Back to southerly junk

Posted on February 7th, 2012 in Dee Why.


Hello Friends,

What can you say? We’re back to this summer’s pattern of unseasonably cool conditions, cloudy skies and unrelenting south to SE winds. As I tapped out these words, the swell was coming from the SE at close to three metres with an average period of 9 seconds (some 12 sec stuff in the mix too). But the wind was out of the SSE from 15-20 kts across most of Sydney. To the extent it matters, high tide was at 0740 and low will be around 1415.

The Bureau says we’re in for a shower or two through the day. And guess what? That’s pretty much the forecast for the next week. If this goes on much longer, we’ll all come down with Seasonal Affective Disorder.

If you’re super keen, you should be able to find something in the protected south corners. But the more east in that wind, the more junk even in those places.

Ah well, this too will pass friends. Have yourself a good Tuesday!

Weather Situation
A low pressure trough lies across the western Tasman Sea. The trough will move east during Wednesday and Thursday as a high pressure system moves south of The Bight extending a ridge to New South Wales north coast.
Forecast for Tuesday until midnight
Winds
South to southeasterly 15 to 20 knots.
Seas
1 to 1.5 metres.
Swell
Easterly about 2 metres.
Wednesday 8 February
Winds
Southeasterly 10 to 15 knots.
Seas
Below 1 metre.
Swell
Easterly 1.5 metres.
Thursday 9 February
Winds
East to southeasterly 10 to 15 knots becoming easterly 15 to 20 knots during the evening.
Seas
Below 1 metre.
Swell
Southeasterly 1.5 metres.


2′ Powder Puff.

Posted on February 7th, 2012 in Collaroy.
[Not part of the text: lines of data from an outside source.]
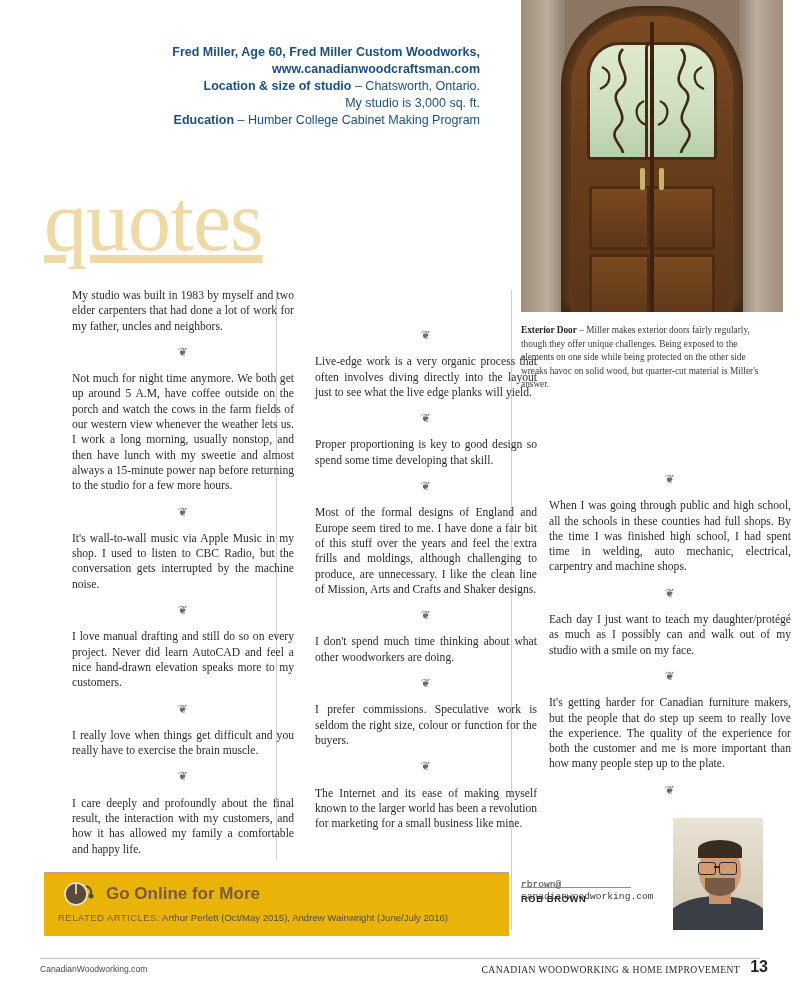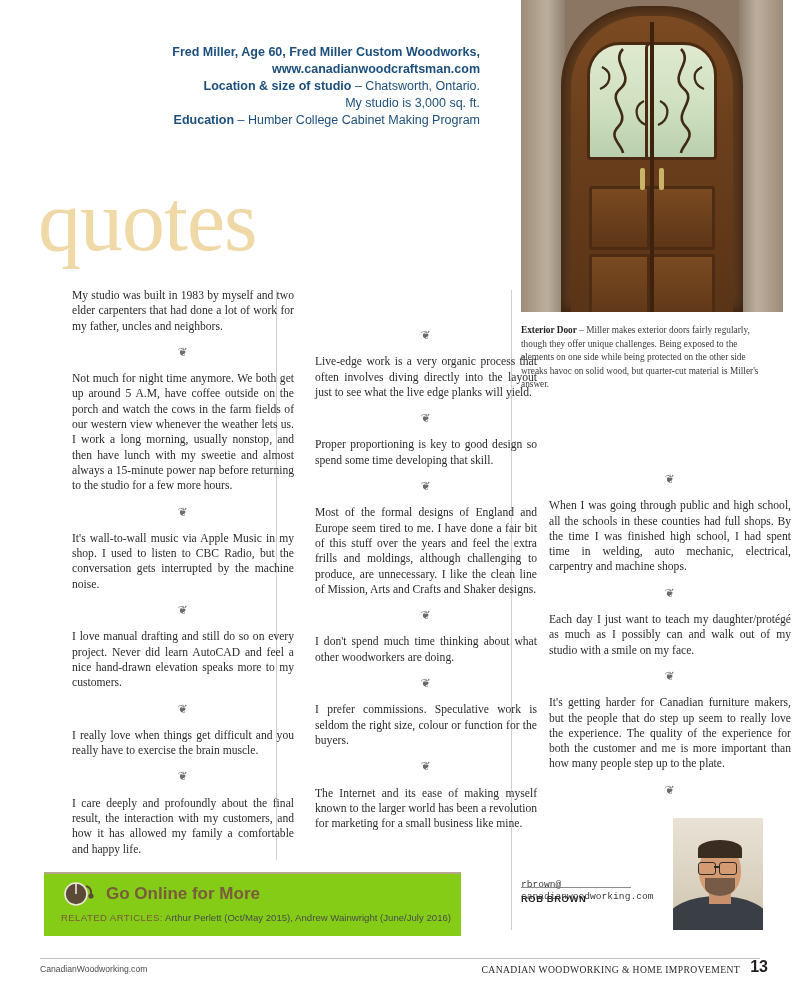"quotes" .masthead { left: 38px -> 44px; text-decoration: none -> underline }
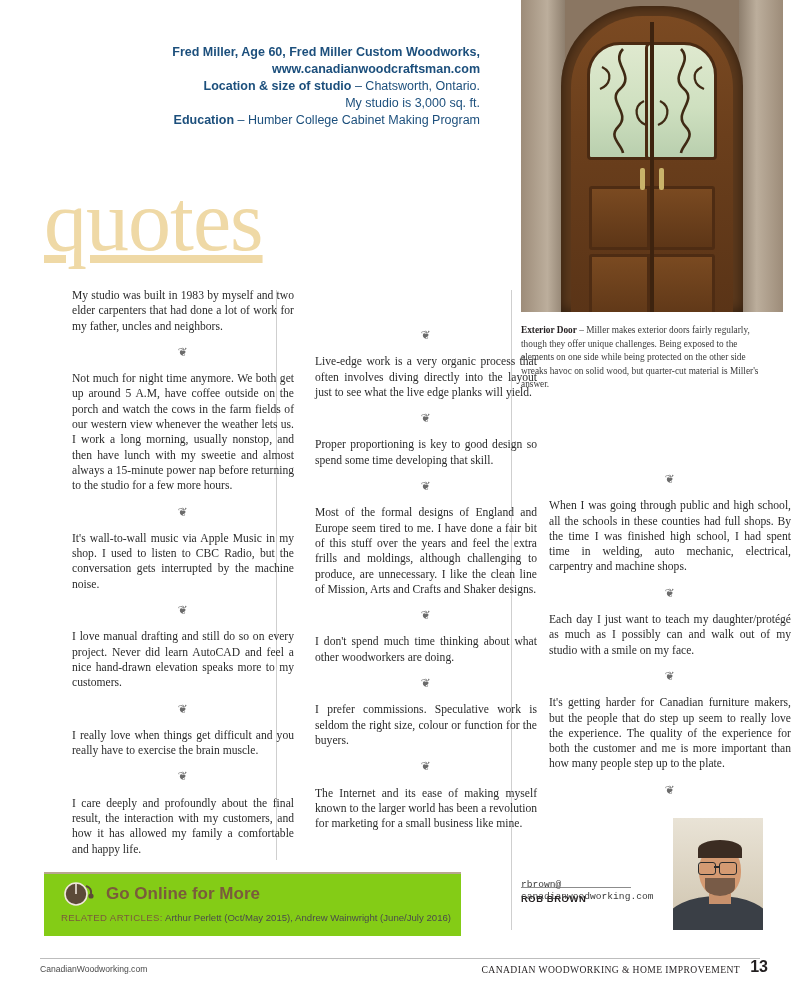"Go Online for More" .online-box { background: #84cc16 -> #eab308; text-align: right -> none; width: 417px -> 465px }
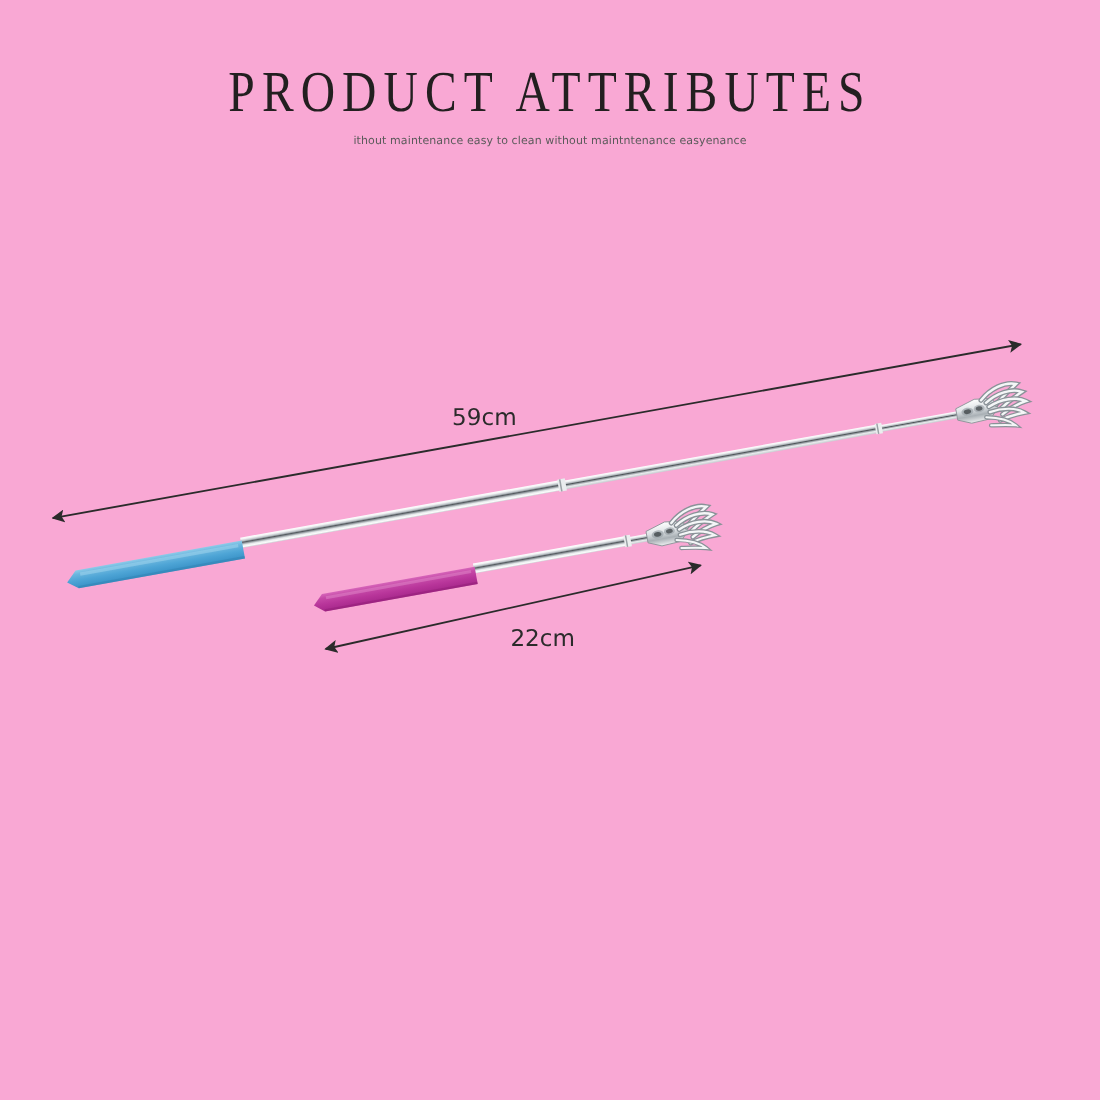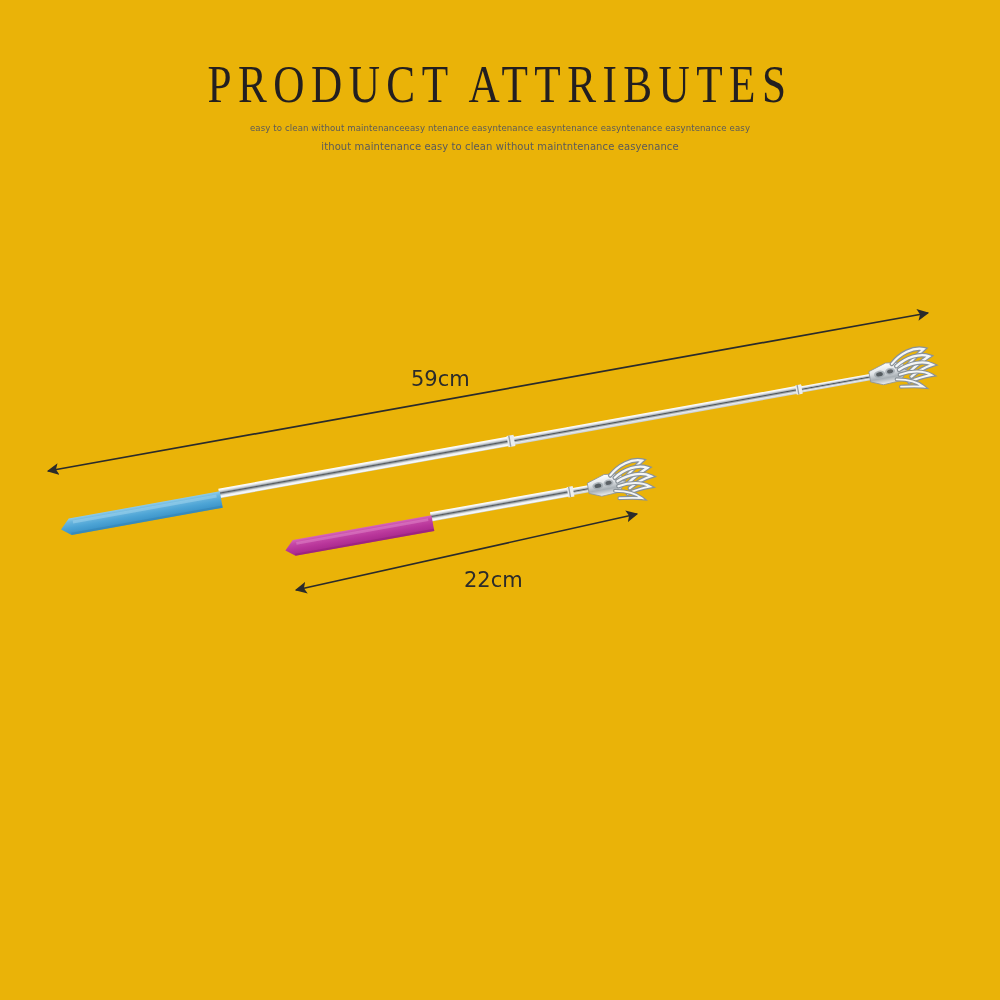"PRODUCT ATTRIBUTES" #page { background: #eab308 -> #f9a8d4 }
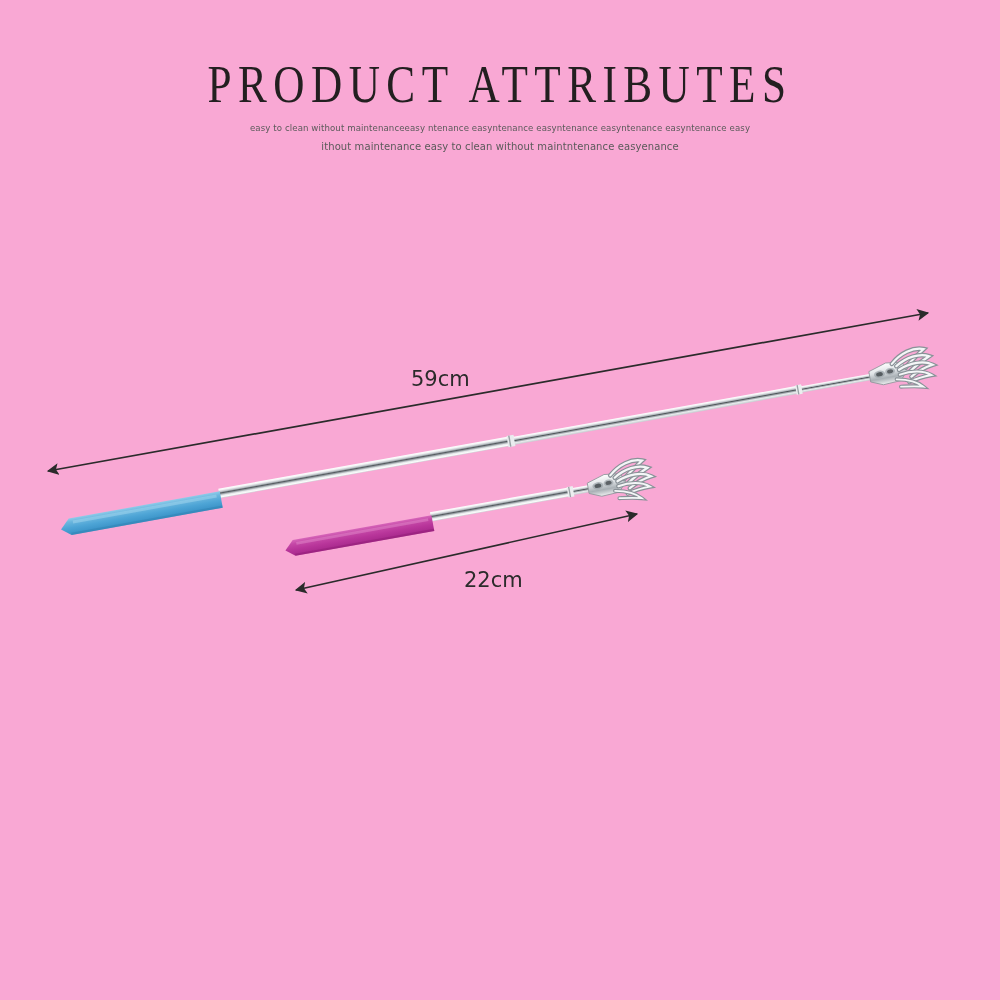"easy to clean without maintenanceeasy" span.sline { html: <span>easy to clean without maintenanceeasy ntenance easyntenance easyntenance easyntenance easyntenance easy</span> -> none }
Not much happening on the water this morning other than a fairly strong SE onshore.  From Narrabeen to Freshwater its pretty ordinary and messy.  Collaroy had a small wave around 2 foot.  Other than there I didn’t see anything to take my fancy.  A good working day.  Enjoy.  Surf Photos of You. 

 

 


Dropped and chopped

Posted on February 7th, 2012 in Manly.

At least we got one good day Swell has dropped a notch and the wind is ugly SSE. 4-5ft of choppy stuff so you need to hide in sth corner. Makes me realise I under called it yesterday. Even though I was out I didn’t realise how big it was until I saw a few shots of solid double overhead and more waves. Oh well At least it didn’t wash away the AUS open skatebowl.  They panicked last night and sandbagged it so maybe that will help push back some sand banks in front?  Longshot.

www.surfboardsdirect.com.au


Hot Hot Hot, In Byron Bay Today.

Posted on February 7th, 2012 in Byron.

Well maybe it wasn’t quite that hot, yet compared to the weather of the last few months it was like strolling around in a sauna, in Byron Bay today. Hot and humid though it was, there were waves. The water was as clear as it gets, the swell still had a little lingering size, and occasionally some even shaped up clean enough for a reasonable slide. There were a few blueys so watch out for them if you’re allergic or just averse to getting stung. Also we watched something large chase several school of fish through the lineup repeatedly, not sure what it was, as I wasn’t in the water at the time or high enough to get a clean shot of it. But suffice to say whatever it was it was large enough to have the fish freaked, In Byron Bay Today.


Swell, but southerly due before lunch

Posted on February 6th, 2012 in Dee Why.

Hello Friends,

Swell was still happening this morning. The settings are not much changed from yesterday. It’s still east at a couple metres, but the period has bumped up a touch to 11 seconds. Wind was light early, but the southerly was already chewing into spots south of Sydney as of 0700, so it’ll be here before much longer.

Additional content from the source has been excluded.